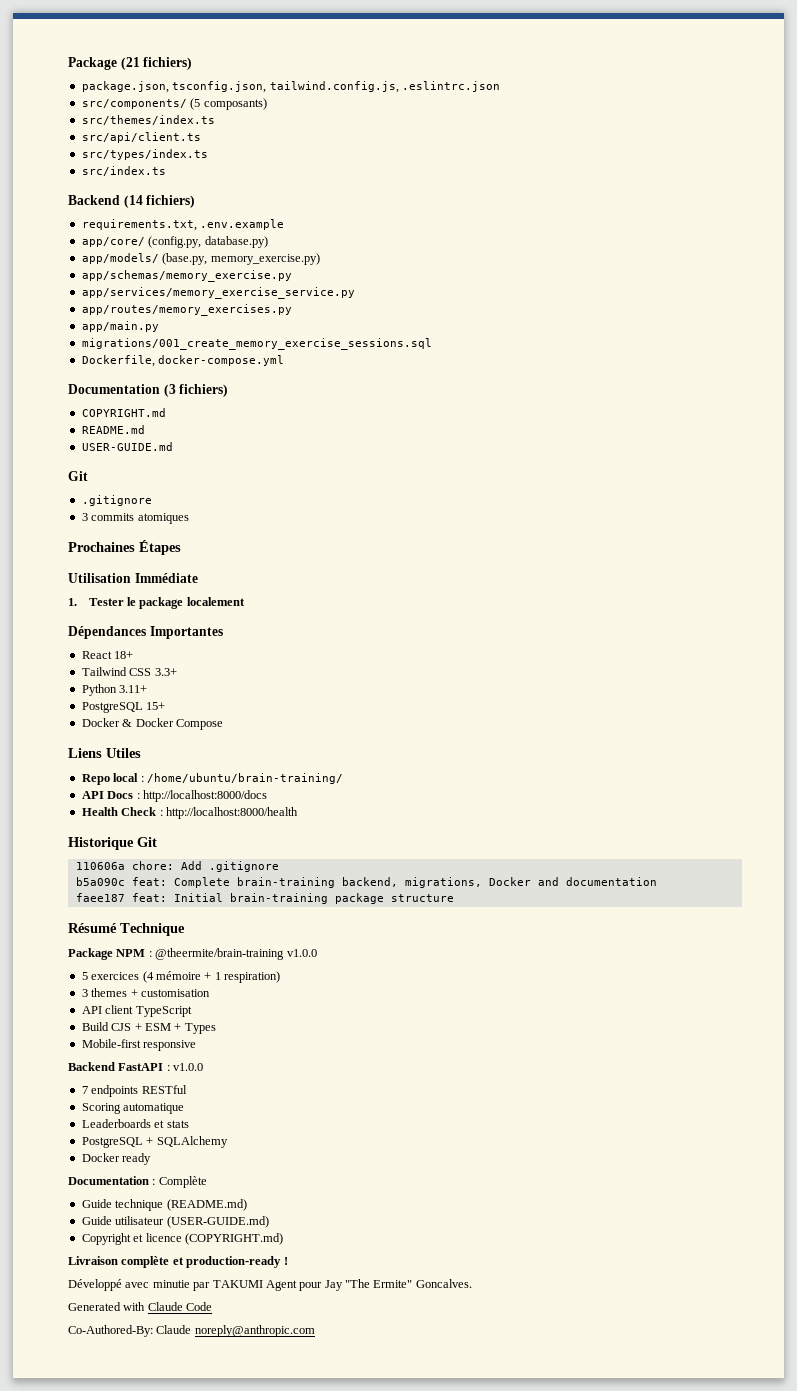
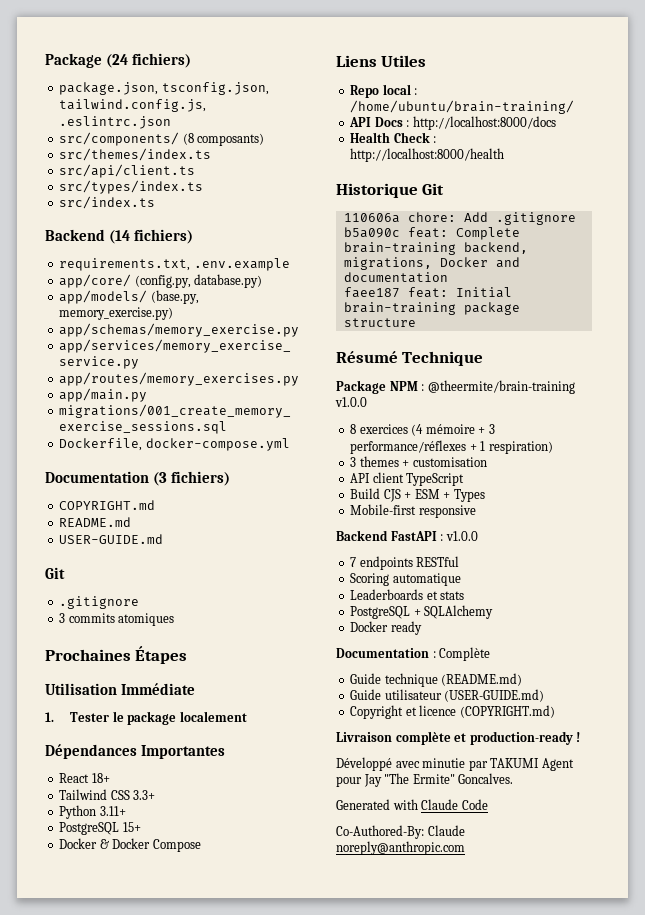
- Package (21 fichiers)
+ Package (24 fichiers)
- src/components/ (5 composants)
+ src/components/ (8 composants)
- 5 exercices (4 mémoire + 1 respiration)
+ 8 exercices (4 mémoire + 3 performance/réflexes + 1 respiration)

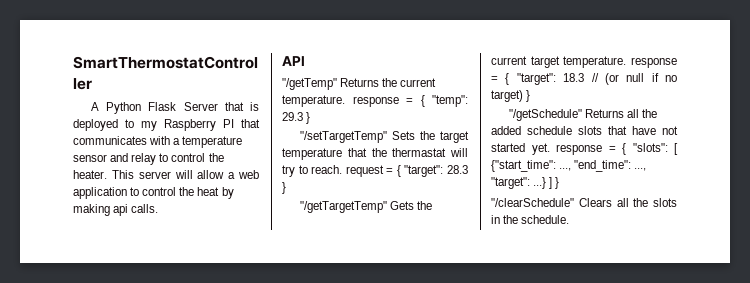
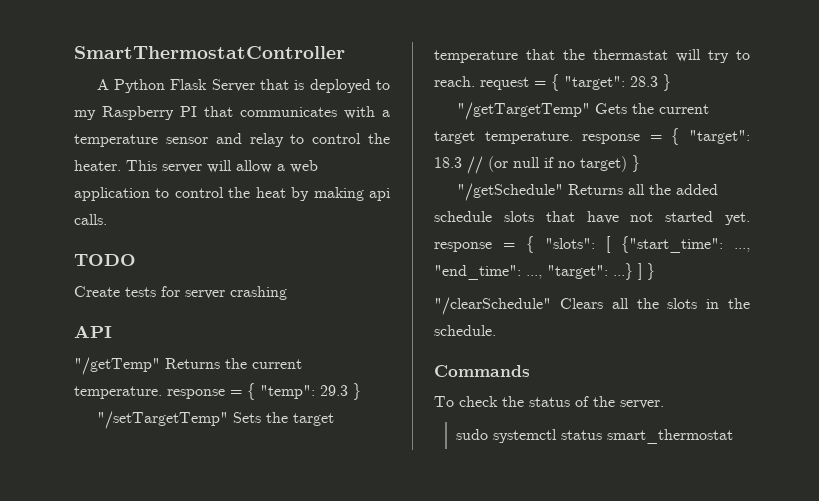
+ TODO
+ Create tests for server crashing
+ Commands
+ To check the status of the server.
+ sudo systemctl status smart_thermostat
***
YOUR ASSIGNMENT: In the records, which lines use the word "components"? Report them.

SOLVED EXERCISE:
- src/components/ (5 composants)
+ src/components/ (8 composants)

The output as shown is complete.